You have to sign up and sign in to use the free version of DeepDyve. Premium version--which offers more complicated display and filtering of results, along with some organizing tools--is $45 per month per user. 

Seriously, I've Been Trying To Tell You!

Here's a tool that I can recommend for its extreme accuracy. The Blog Readability Test measures the level of education required to understand your blog. Just enter your blog URL and get the results. And how do I know it is accurate? It rated my blog as:


New Tool

Refsek* is a search engine designed to make academic information available to students and researchers. My first search got no results (Truman Capote), but you have the option of searching again using Google, Yahoo, Ask, or Live. Other searches had better results. The site seems to retrieve "academic" information from .org, .edu, and .gov sites. Could be useful for new searchers unfamiliar with verifying their information. The directory (click on link in upper right) has links to reference sources and a list of teacher resource sites. 

Here is a tool to really keep an eye on. Reference Extract is a new search engine under development by OCLC (the multinational library organization that brings us NetLibrary, WorldCat and OpenCat, among many more library-focused tools and services). This search engine will be built for
maximum credibility by relying on the expertised and credibility judgements of librarians from around the globe. Users will enter a search term and get results weighted towards sites most often referred to by librarians at institutions such as the Library of Congress, the University of Washington, the State of Maryland, and over 1,400 libraries worldwide.
The Planning Reference Extract blog has more information. The blog also seeks librarian input into the development process. 

Thursday, November 6, 2008

Blocked

Edutopia has many sources for teachers and media specialists that are integrating technology in their teaching. Here is an article on working around filters with good points on advocating for access and teaching "digital citizenship." One recommendation,

When Honeycutt introduces Web 2.0 tools to schools, he often starts with a virtual sandbox in which teachers can play with new applications before granting access to students. "We need to create places where teachers can take chances," Honeycutt says. “Every district needs to anoint some teachers to play with Web 2.0 tools in a safe, hypothetical environment.
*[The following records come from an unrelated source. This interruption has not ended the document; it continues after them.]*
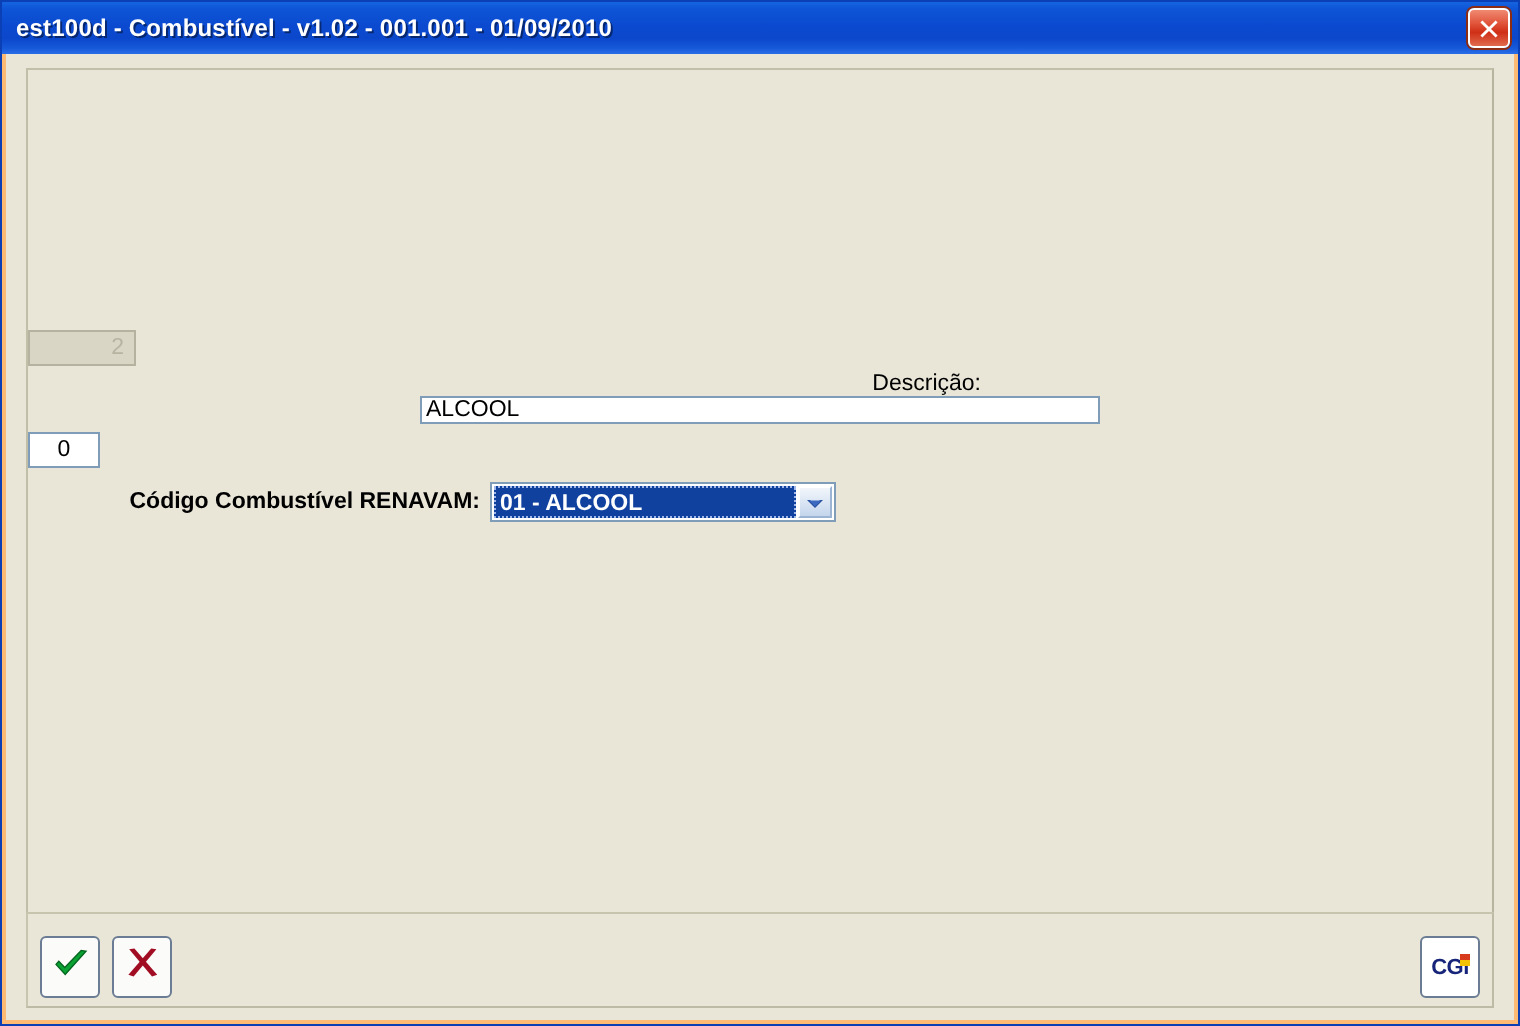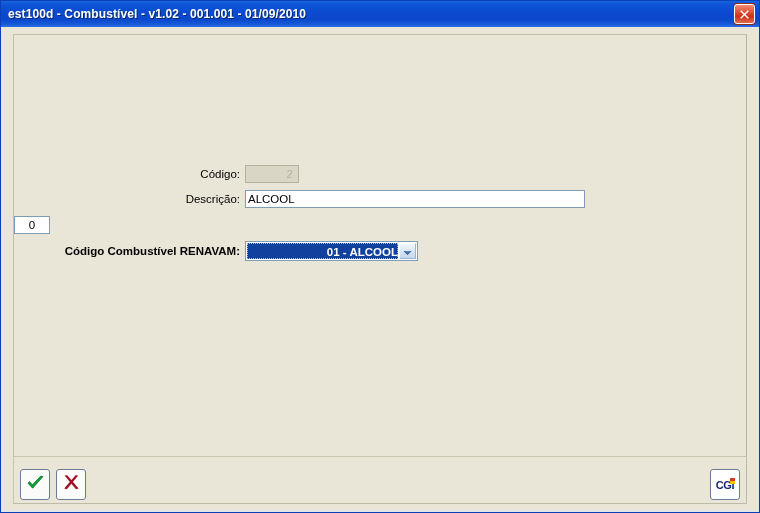"est100d - Combustível - v1.02" .window { background: #e5e5e5 -> #fdba74 }
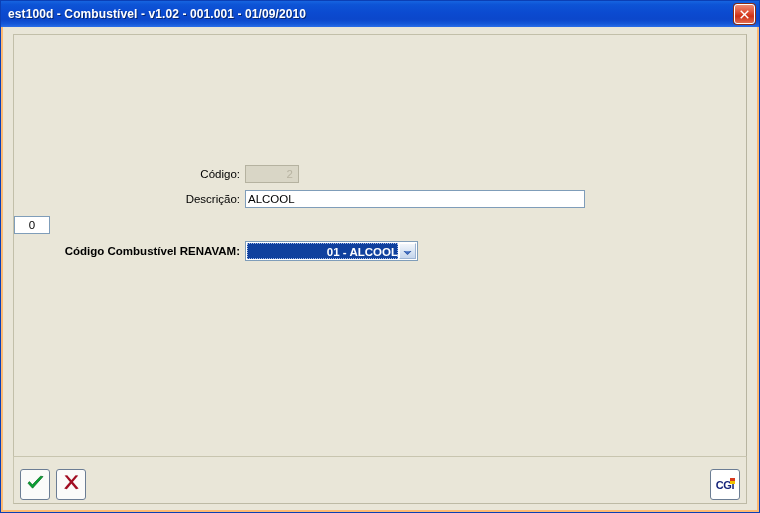"Código:" div.row-label { html: <div>Código:</div> -> none }
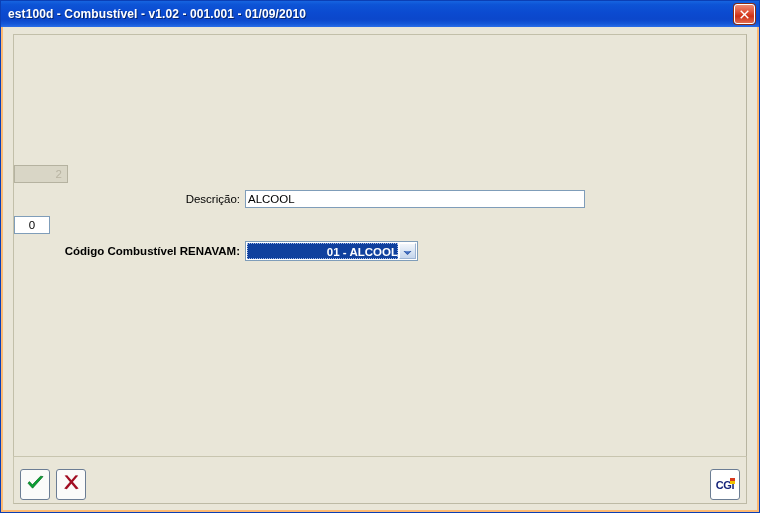"Descrição:" div.row { flex-direction: none -> column }
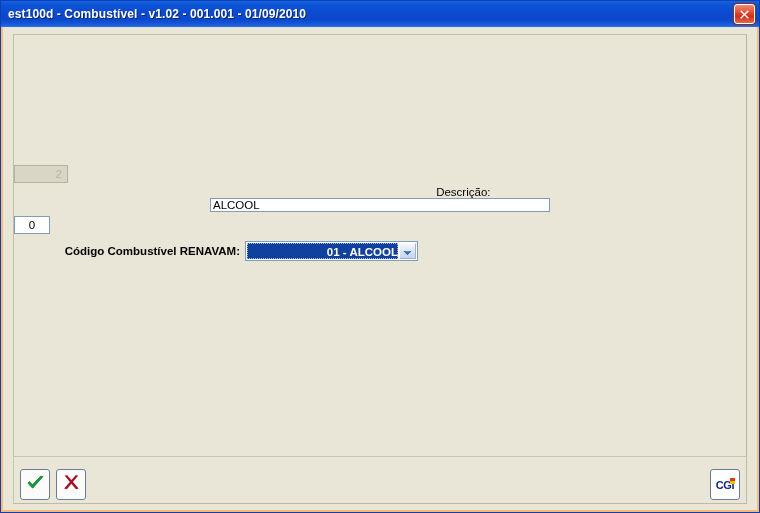"01 - ALCOOL" .combo { text-align: right -> none }
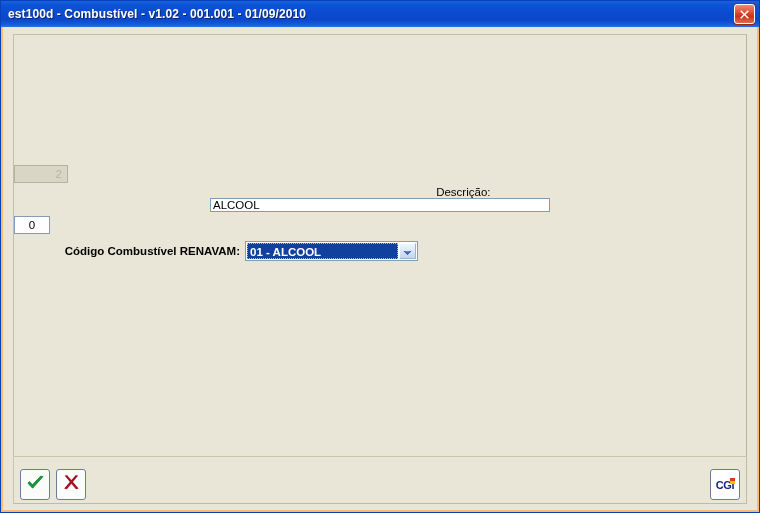"CGi" .toolbar { align-items: flex-start -> flex-end; padding: 12px 6px -> 4px 6px }
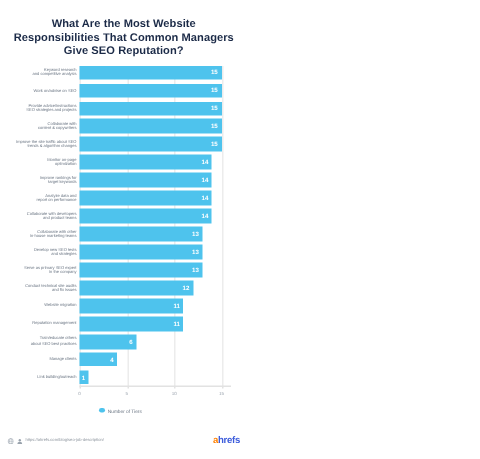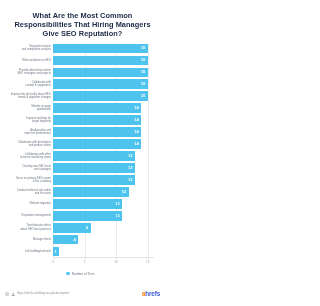"What Are the Most Common" span { text: Common -> Website }
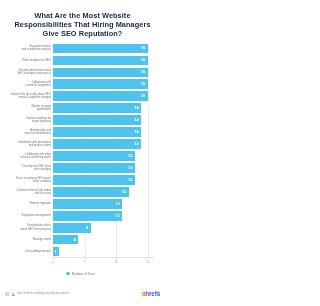"Responsibilities That Hiring Managers" span { text: Hiring -> Common }
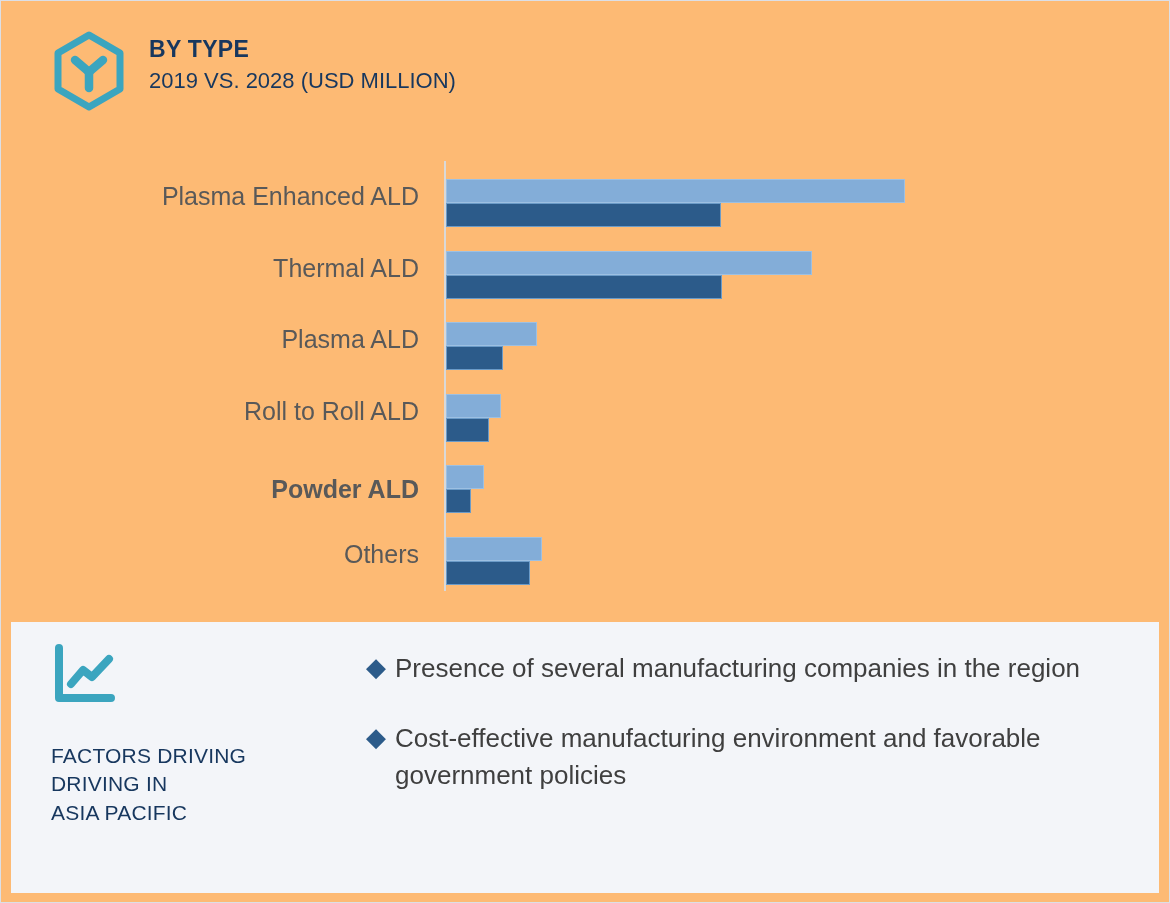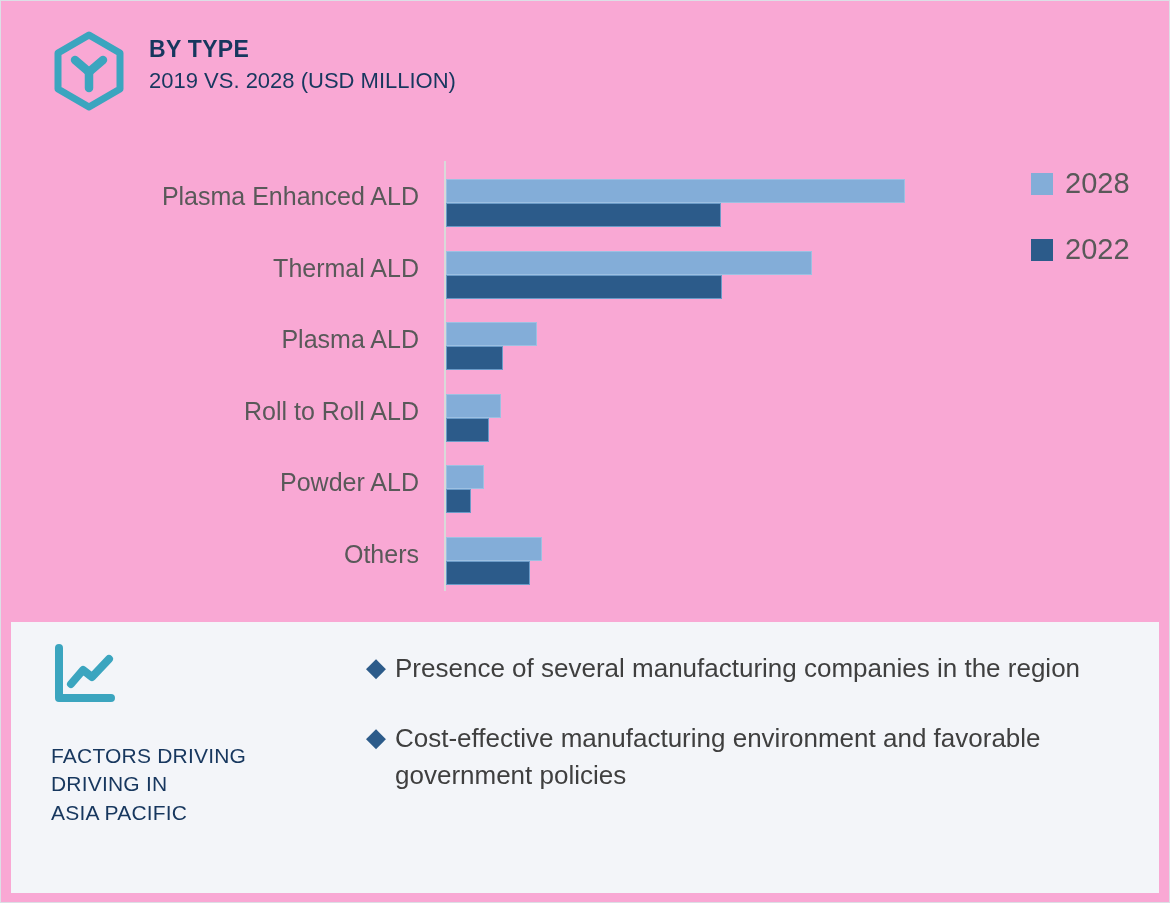"BY TYPE" #page { background: #f9a8d4 -> #fdba74 }
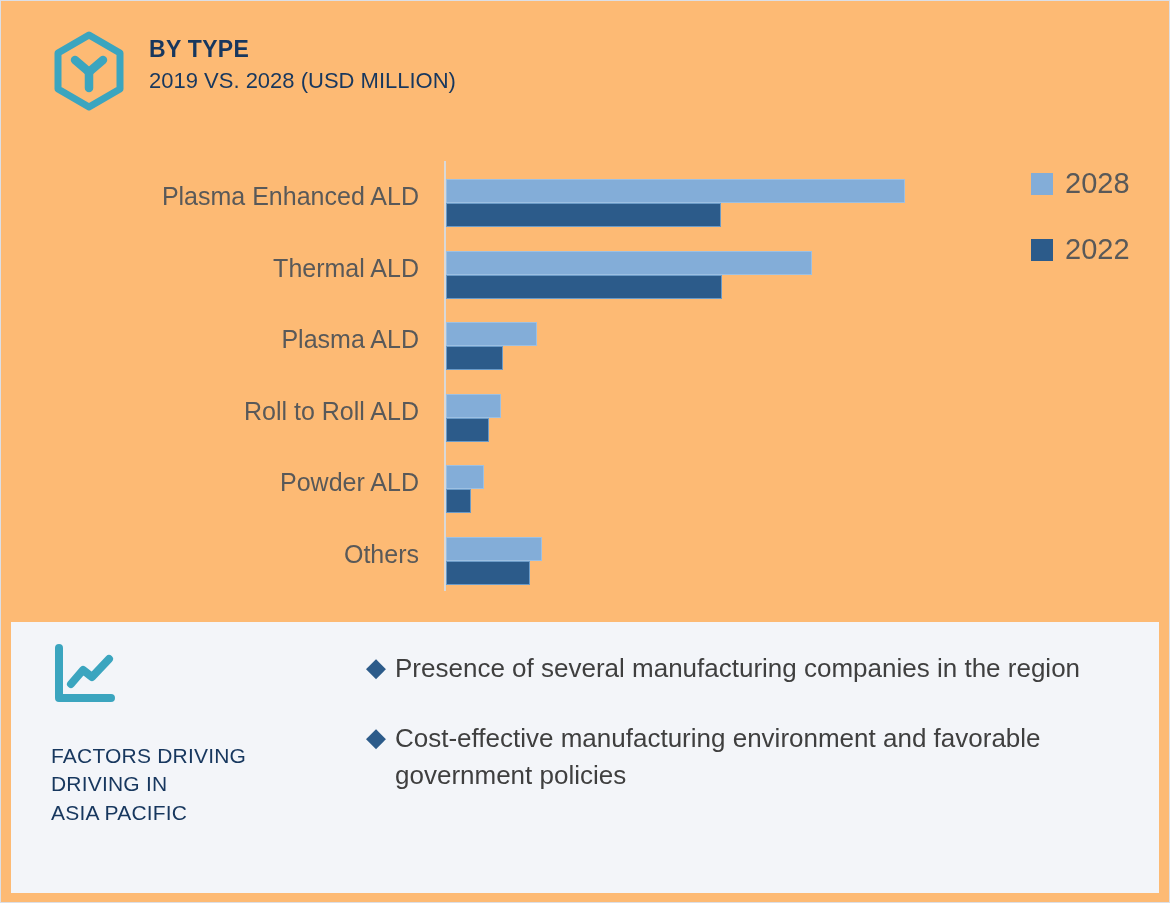"2028" div.legend { html: <div> <div> <span></span> <span>2028</span> </div> <div> <span></span> <span>2022</span> </div> </div> -> none }
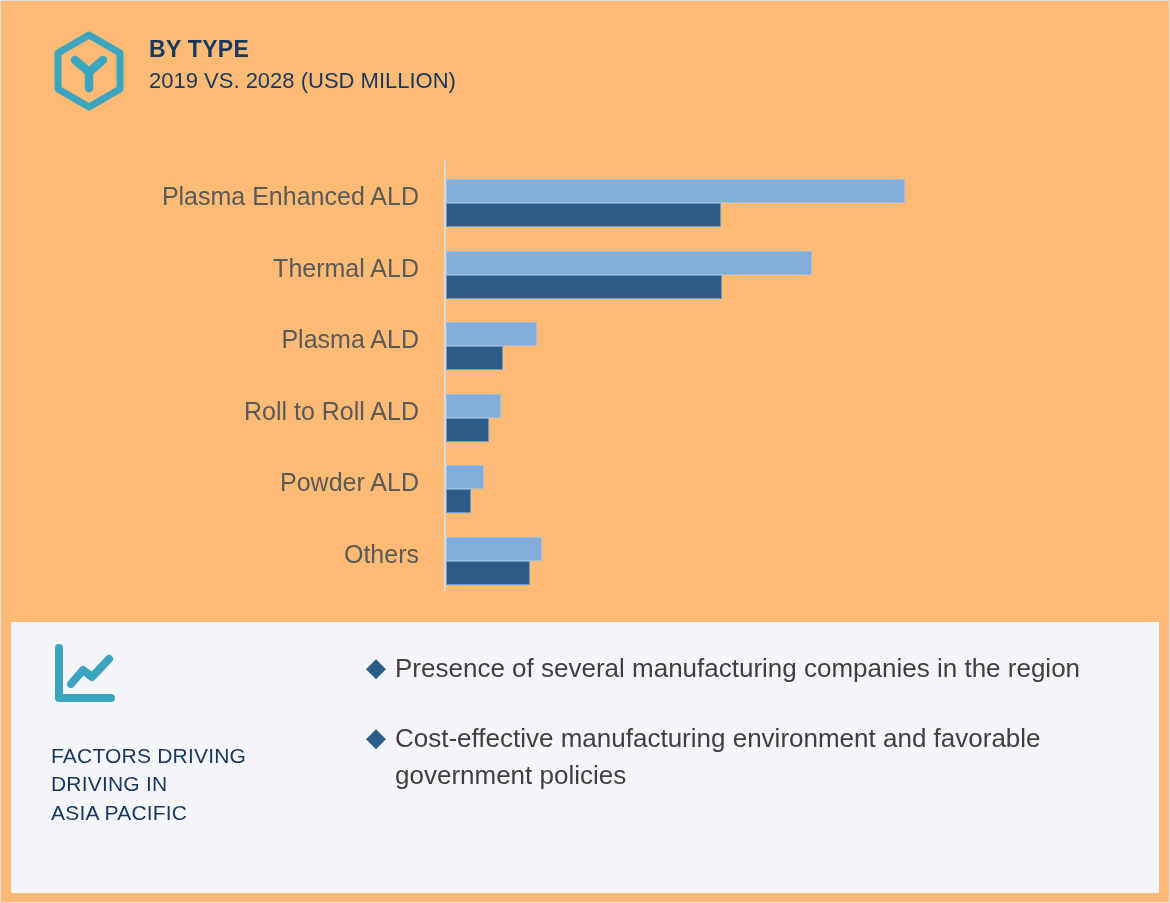"Powder ALD" div.cat-label { font-weight: none -> bold; top: 319px -> 326px }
I call it taming the tool. Teachers need time to consider, 'Under what conditions would we allow this tool into the classroom?'
Hey, that's you MILI participants!

Wednesday, November 5, 2008

Blog Tools

Here is a handy chart that compares features of various tools that offer blog search. These tools let you search for information in blog posts, which can be useful if you are looking for opinion or recommendations.

And may I say, Ann Smarty is a better name than Ann Smalley.